There are so many ways that Academy Award flypaper like Kramer vs. Kramer could have crumbled.

It’s a movie about a man named Ted (Dustin Hoffman) who is a workaholic and rarely has time for his family. When he arrives home late one night, his wife Joanna (Meryl Streep) tells him that she is leaving him… and also leaving their six-year old son behind as well. It’s a stale premise, and you can likely see the turns coming from a mile ahead: Ted has to learn how to be a better parent to his son, they forge a strong relationship, mother returns to claim custody of the child, messy court battle ensues. When we see Joanna watching her son from a shop across from his school, there’s a sudden sinking feeling in your stomach. Oh god, she’s back. We already know where this is heading.

It’s not that these prognostications are necessarily wrong, so much as that they don’t play out in the manner that we’re liable to expect. The film takes a remarkable turn by treating its characters as real human beings. So instead of being a story about an angelic father who loves his son facing off against a vindictive, devilish mother – or the other way around – it is instead a story about two adults with varying levels of emotional distance, both of whom love their child intensely. It’s tempting to take Ted’s side, since we see things from his perspective throughout the majority of the film.
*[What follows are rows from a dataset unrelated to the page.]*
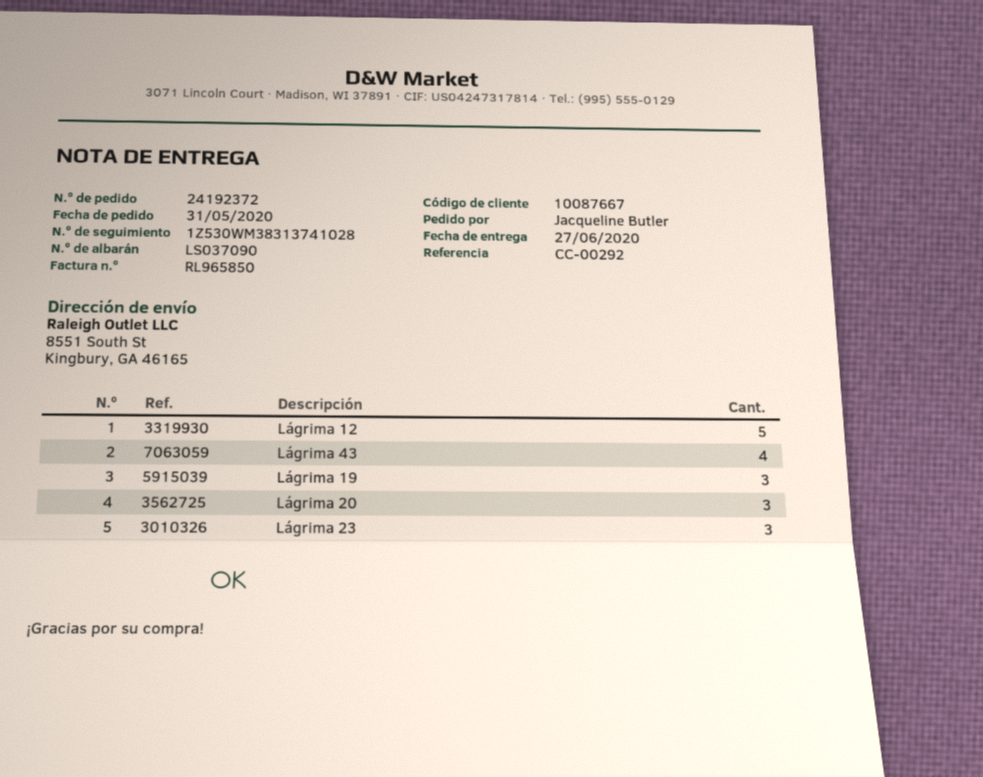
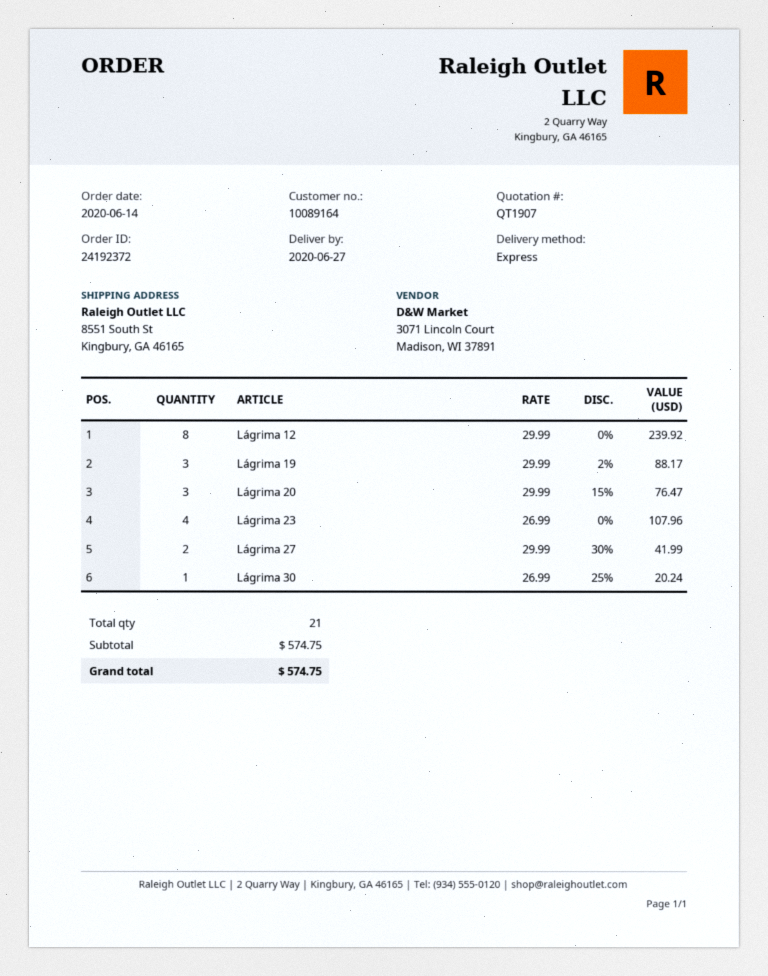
order date: 2020-05-31 -> 2020-06-14
customer number: 10087667 -> 10089164
Lágrima 12: 5 -> 8
Lágrima 43: 4 -> none
Lágrima 23: 3 -> 4
Lágrima 27: none -> 2
Lágrima 30: none -> 1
His wife leaves for more than a year, and he naturally fills the void left. But we mustn’t forget that he was “gone” for far longer than she, though not in as permanent a sense. He had been dedicated to his career at the expense of his family. He failed to communicate with his wife, as evidenced by the way he ignores or belittles her explanation for why she must leave at the start of the film.
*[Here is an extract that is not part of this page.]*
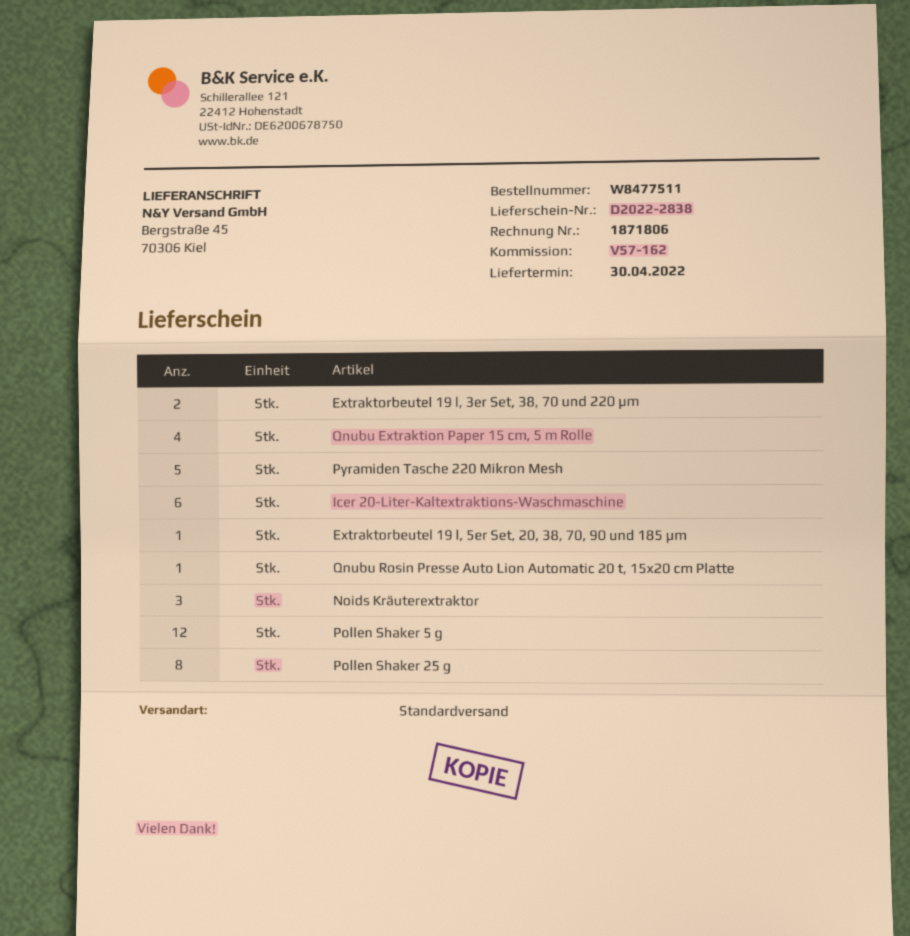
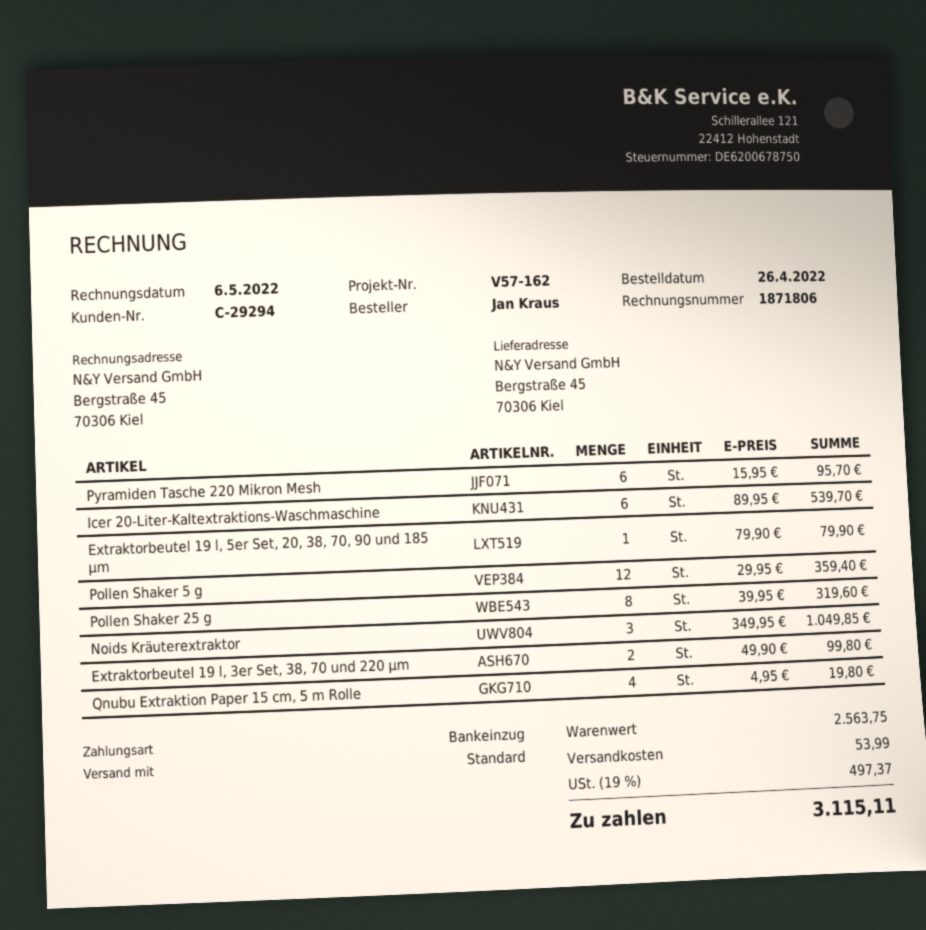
Pyramiden Tasche 220 Mikron Mesh: 5 -> 6
Qnubu Rosin Presse Auto Lion Automatic 20 t, 15x20 cm Platte: 1 -> none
So both parties have made mistakes. By the film’s climax, they’ve both acknowledged their own shortcomings. The court battle for custody which ensues has become a monster that neither can control, each party’s attorney going for the jugular. These are perhaps the most powerful scenes in a film which has already had some very moving moments. The couple could not stay together, not because they’ve come to despise one another, but because they had different ideas about what the relationship should be which were ultimately irreconcilable. The questions the lawyers ask are meant to discredit the other party, to show that one or the other is unfit to care for the child, but there is no way to settle that. As Joanna says on the stand, “I’m not saying he doesn’t need his father.” Ted looks at his ex-wife with sadness, not bitterness, mouthing “no” when his lawyer tries to get Joanna to incriminate herself. Joanna’s eyes quiver with tears as her attorney tears down the man she was married to for nearly a decade. When their mutual friend Margaret (Jane Alexander, just as spectacular a performer as the two leads) is interrogated, she has sincerely positive things to say about both Ted and Joanna.

I feel like this courtroom drama is the crux of the film, but that’s not to discount the action that comes prior. The slow build of the relationship between Ted and his son Billy overcomes the initial cliche – father overwhelmed by different pressures, burns the toast, doesn’t know what grade son is in, etc. Or perhaps the cliche is set-up, which the movie seeks to topple. Ted initially does not know how to deal with his son’s grief; there are times when he himself rages out of not knowing how else to respond. As time passes, the two spend more and more time together. They talk, they play games, they enjoy the company of one another. It gives Ted the ability to be less prideful and angry at what has been lost – he instead becomes increasingly grateful for what he does have. It is through spending time with his son, communicating honestly for the first time in years, that he begins to understand what his wife lived with during their marriage. And wow, do Hoffman and the boy have chemistry together: I can’t think of anything more gorgeous and heartbreaking than a scene where the two make breakfast in silence. Or how about the moment where Billy, lying in bed and lit only by the dim light of the hallway, tells his father that he loves him? Those are amazing moments.

There is a nude scene, however, which seems gratuitous. I can’t figure out how it was important to the plot. I also do wish that Joanna’s perspective had been more fully developed, although I can see how it may have ruined some of the fragile subtlety of the court scenes. The very final moments, too, although satisfying, were a bit cloying and too easy a resolution. Which is why I say that I would have liked to have seen more from Joanna’s point of view. She says that leaving her child was one of the hardest things that she has had to do, and I believe that she feels that way, but it would have been nice to have been privy to that emotion at some point in the film. Streep is magnificent, of course, and she paints a picture with her words that makes the ending stand, but it felt sudden and surprising – not out of character, really, but implausible.

Kramer vs. Kramer is a confidently small picture. Its story is delicate and contained; it does not require characters yelling at each other or swelling musical cues to sell the poignancy of its drama. It treats its characters with respect and allows them to act naturally (rumor has it many of the scenes with Billy were in fact improvised). Though the mechanics of the story are threadbare and I have some reservations about the way that a few issues were handled, the vast majority of the movie is sure-footed and strong.